§ Try it
Reproduce, from the lines below, exactly the stretch that begins at the line containing "Zn, 2020-02-25: none -> 0.1" and ends at the line containing "Zn, 2020-03-03: none -> 0.2", both included.

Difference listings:
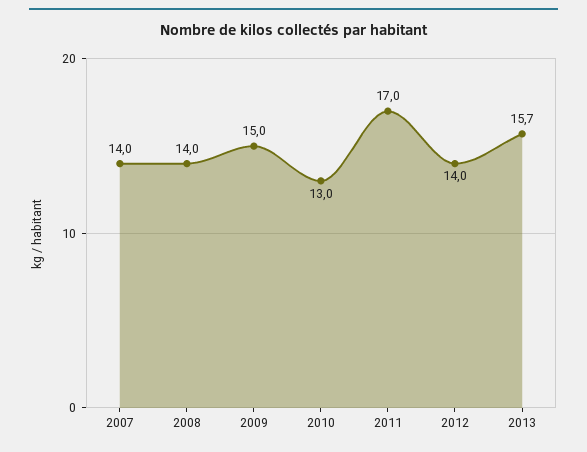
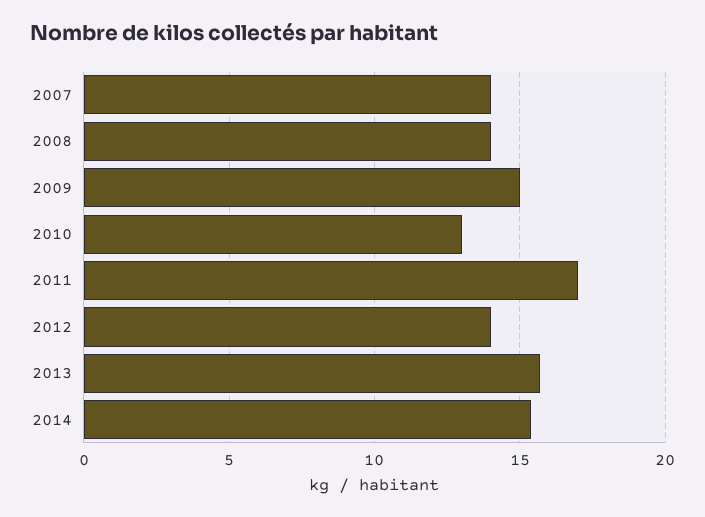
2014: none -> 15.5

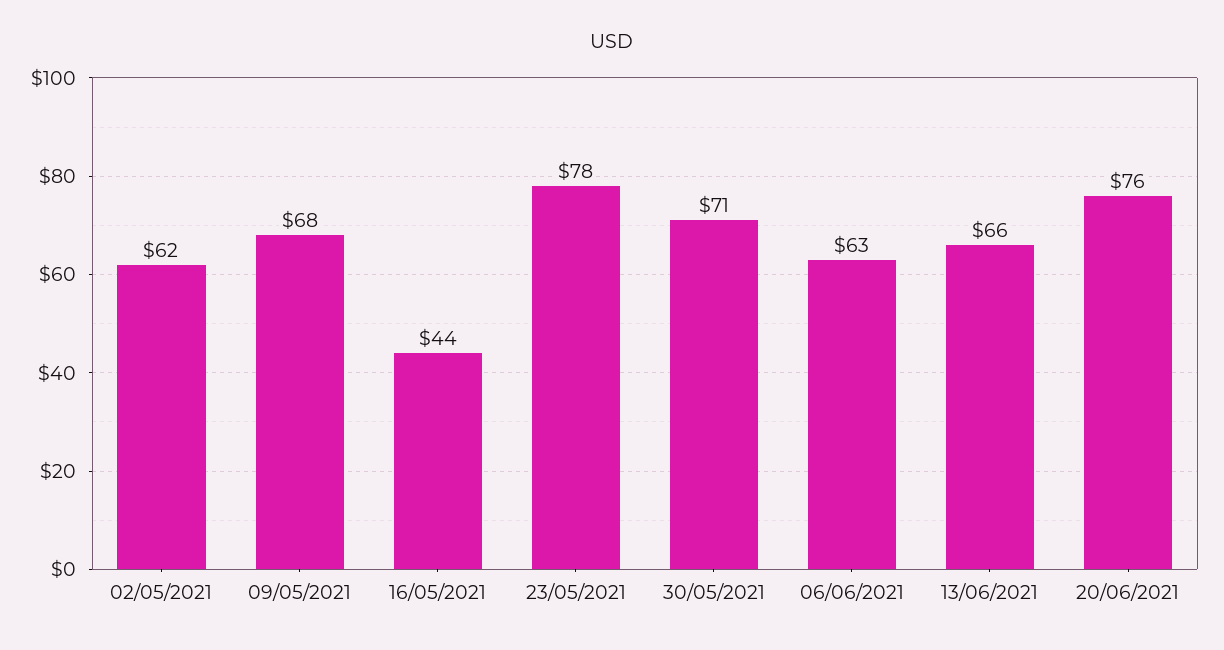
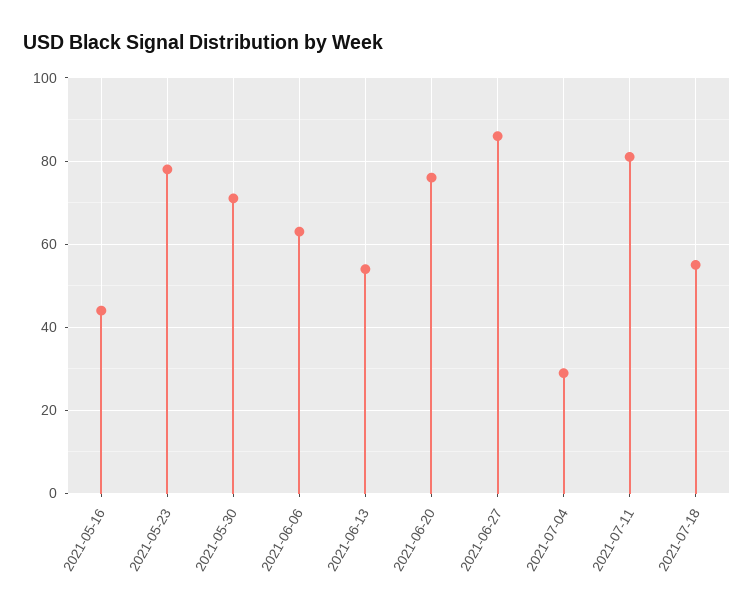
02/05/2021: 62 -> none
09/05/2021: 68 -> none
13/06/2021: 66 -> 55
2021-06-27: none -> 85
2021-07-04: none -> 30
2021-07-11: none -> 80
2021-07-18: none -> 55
* * *
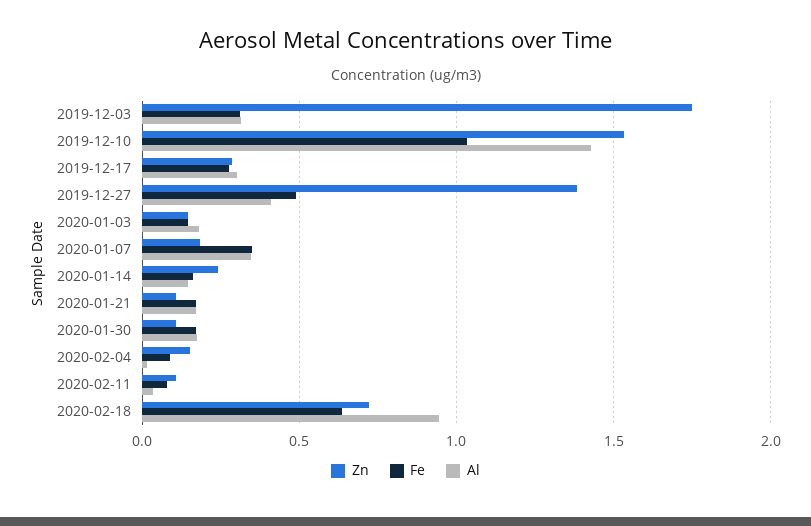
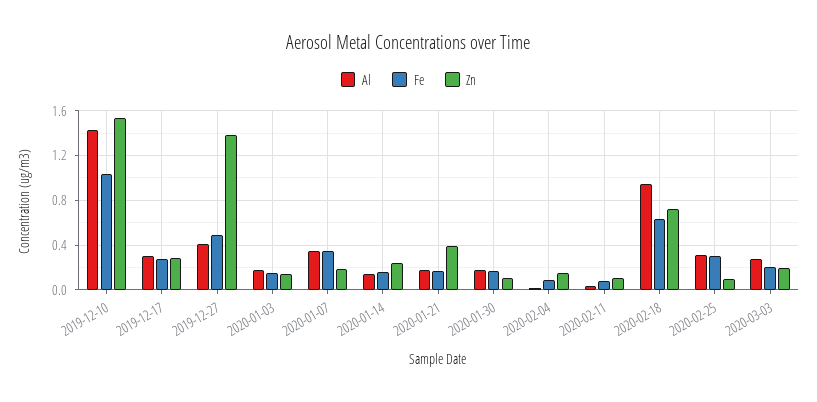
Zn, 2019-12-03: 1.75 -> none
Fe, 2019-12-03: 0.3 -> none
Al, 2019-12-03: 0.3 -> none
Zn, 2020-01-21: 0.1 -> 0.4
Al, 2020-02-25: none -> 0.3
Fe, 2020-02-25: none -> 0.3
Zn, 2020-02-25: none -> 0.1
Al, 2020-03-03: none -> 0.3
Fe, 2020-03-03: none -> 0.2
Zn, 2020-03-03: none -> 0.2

§ Exercise output
Zn, 2020-02-25: none -> 0.1
Al, 2020-03-03: none -> 0.3
Fe, 2020-03-03: none -> 0.2
Zn, 2020-03-03: none -> 0.2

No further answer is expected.